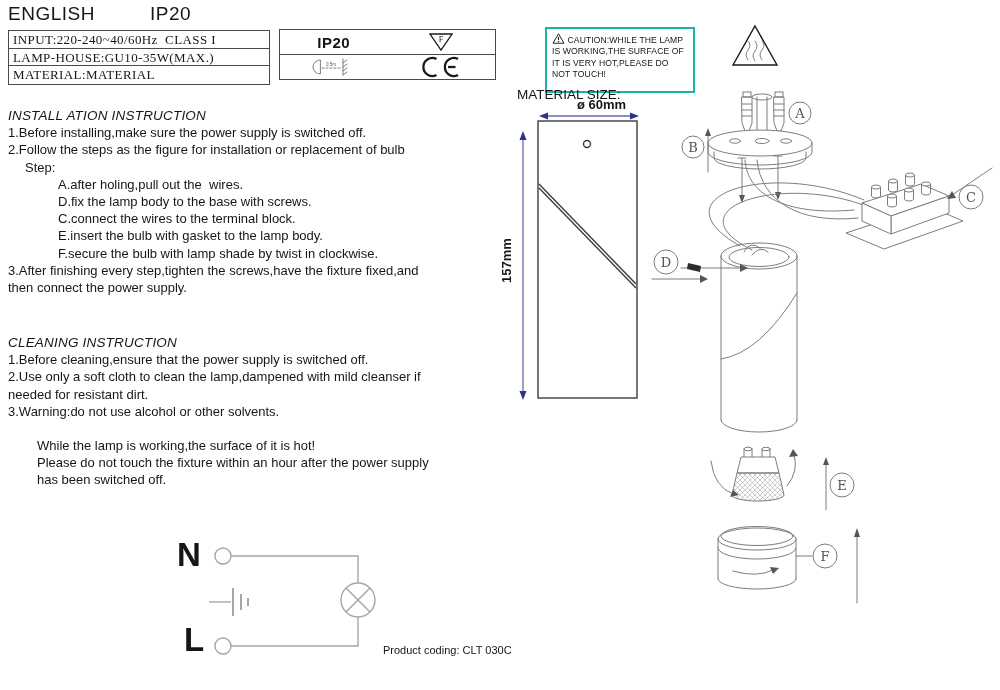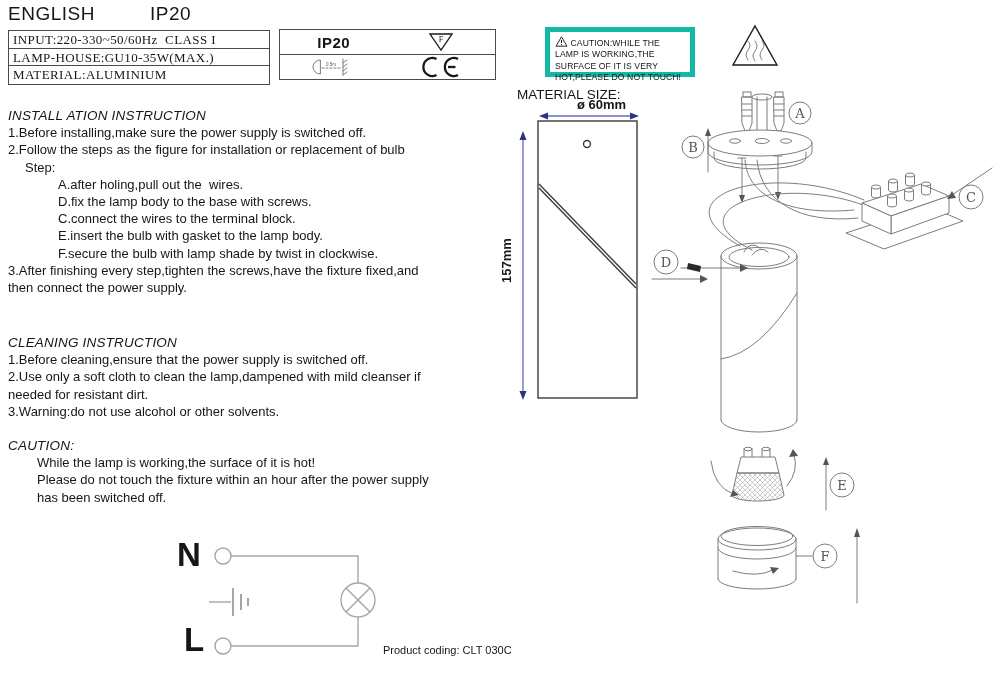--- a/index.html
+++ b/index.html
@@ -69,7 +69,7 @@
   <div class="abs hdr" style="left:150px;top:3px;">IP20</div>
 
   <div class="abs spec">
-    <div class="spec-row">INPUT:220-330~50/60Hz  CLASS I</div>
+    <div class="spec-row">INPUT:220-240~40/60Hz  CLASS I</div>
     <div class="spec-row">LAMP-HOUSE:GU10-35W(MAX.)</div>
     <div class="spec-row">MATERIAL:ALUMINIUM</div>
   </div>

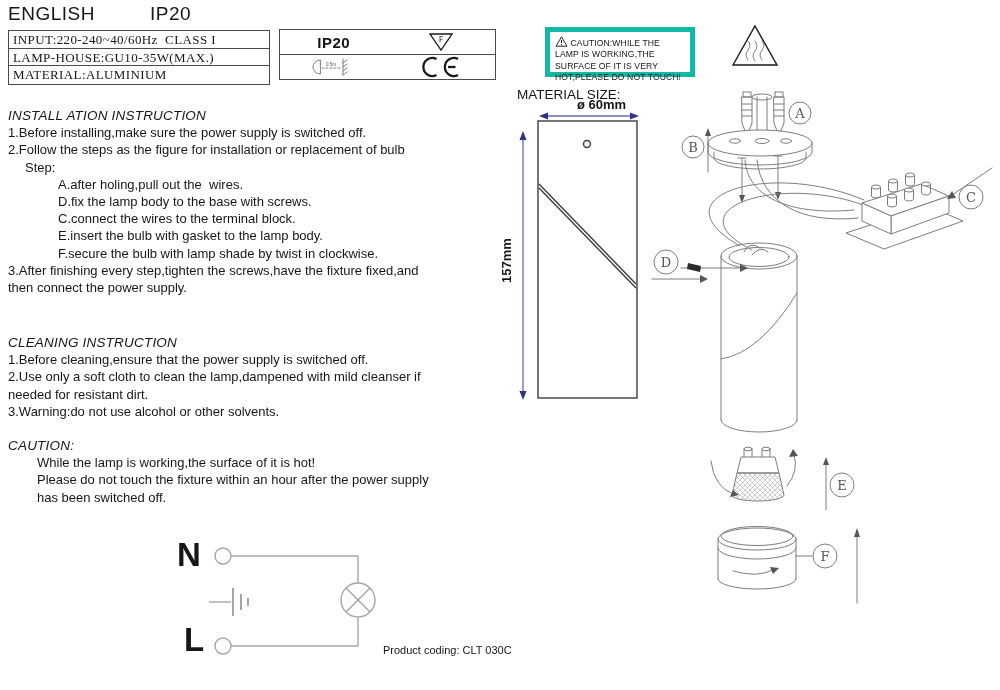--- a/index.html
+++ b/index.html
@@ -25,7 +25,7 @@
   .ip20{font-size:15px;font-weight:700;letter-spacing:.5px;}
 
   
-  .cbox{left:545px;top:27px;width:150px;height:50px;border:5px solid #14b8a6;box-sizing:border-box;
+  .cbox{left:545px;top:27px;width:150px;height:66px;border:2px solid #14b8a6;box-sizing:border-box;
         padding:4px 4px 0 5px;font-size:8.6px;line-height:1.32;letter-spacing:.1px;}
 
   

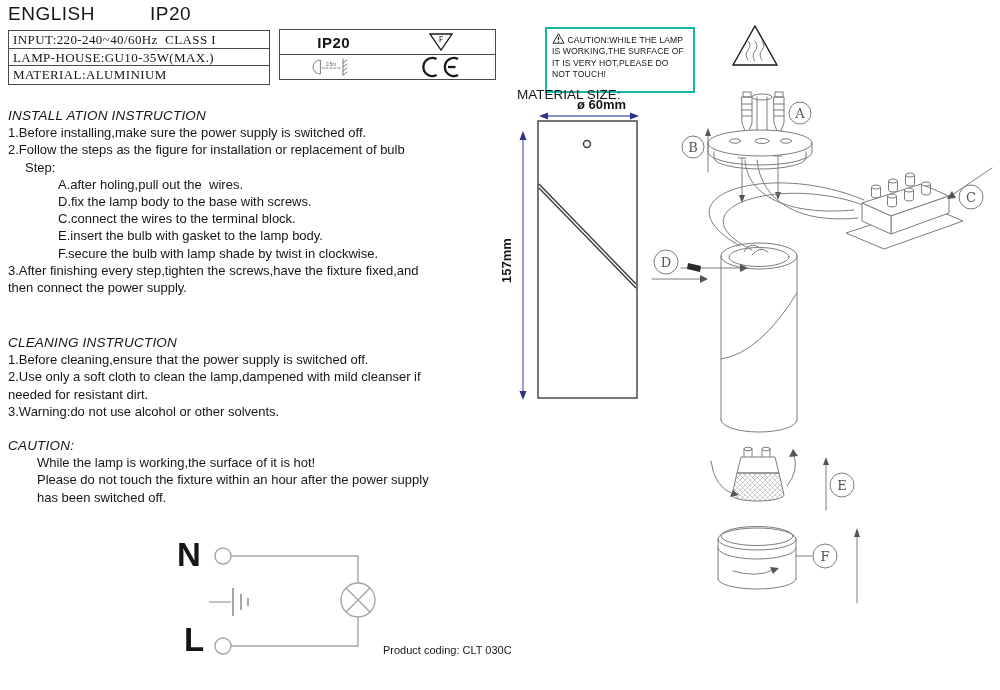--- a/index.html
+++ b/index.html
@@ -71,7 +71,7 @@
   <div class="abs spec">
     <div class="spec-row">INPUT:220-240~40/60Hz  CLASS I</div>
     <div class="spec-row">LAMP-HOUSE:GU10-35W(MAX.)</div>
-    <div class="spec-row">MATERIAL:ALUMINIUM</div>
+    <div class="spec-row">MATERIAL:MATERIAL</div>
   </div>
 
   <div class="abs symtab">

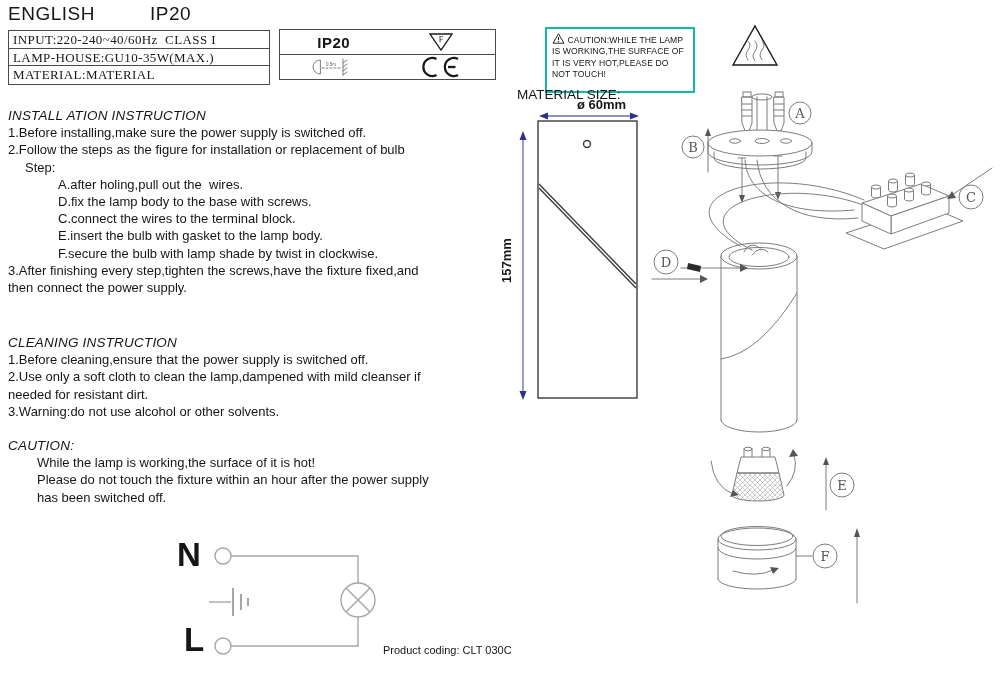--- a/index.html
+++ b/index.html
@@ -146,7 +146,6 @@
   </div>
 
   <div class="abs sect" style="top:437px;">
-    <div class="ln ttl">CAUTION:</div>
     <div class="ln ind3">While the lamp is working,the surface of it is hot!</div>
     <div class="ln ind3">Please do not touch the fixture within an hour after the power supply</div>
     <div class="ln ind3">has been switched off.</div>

════

» **Work item**
What is needed is the listing above, repeated verbatim, without its images.

» **Task solution**
--- a/index.html
+++ b/index.html
@@ -69,7 +69,7 @@
   <div class="abs hdr" style="left:150px;top:3px;">IP20</div>
 
   <div class="abs spec">
-    <div class="spec-row">INPUT:220-330~50/60Hz  CLASS I</div>
+    <div class="spec-row">INPUT:220-240~40/60Hz  CLASS I</div>
     <div class="spec-row">LAMP-HOUSE:GU10-35W(MAX.)</div>
     <div class="spec-row">MATERIAL:ALUMINIUM</div>
   </div>

--- a/index.html
+++ b/index.html
@@ -25,7 +25,7 @@
   .ip20{font-size:15px;font-weight:700;letter-spacing:.5px;}
 
   
-  .cbox{left:545px;top:27px;width:150px;height:50px;border:5px solid #14b8a6;box-sizing:border-box;
+  .cbox{left:545px;top:27px;width:150px;height:66px;border:2px solid #14b8a6;box-sizing:border-box;
         padding:4px 4px 0 5px;font-size:8.6px;line-height:1.32;letter-spacing:.1px;}
 
   

--- a/index.html
+++ b/index.html
@@ -71,7 +71,7 @@
   <div class="abs spec">
     <div class="spec-row">INPUT:220-240~40/60Hz  CLASS I</div>
     <div class="spec-row">LAMP-HOUSE:GU10-35W(MAX.)</div>
-    <div class="spec-row">MATERIAL:ALUMINIUM</div>
+    <div class="spec-row">MATERIAL:MATERIAL</div>
   </div>
 
   <div class="abs symtab">

--- a/index.html
+++ b/index.html
@@ -146,7 +146,6 @@
   </div>
 
   <div class="abs sect" style="top:437px;">
-    <div class="ln ttl">CAUTION:</div>
     <div class="ln ind3">While the lamp is working,the surface of it is hot!</div>
     <div class="ln ind3">Please do not touch the fixture within an hour after the power supply</div>
     <div class="ln ind3">has been switched off.</div>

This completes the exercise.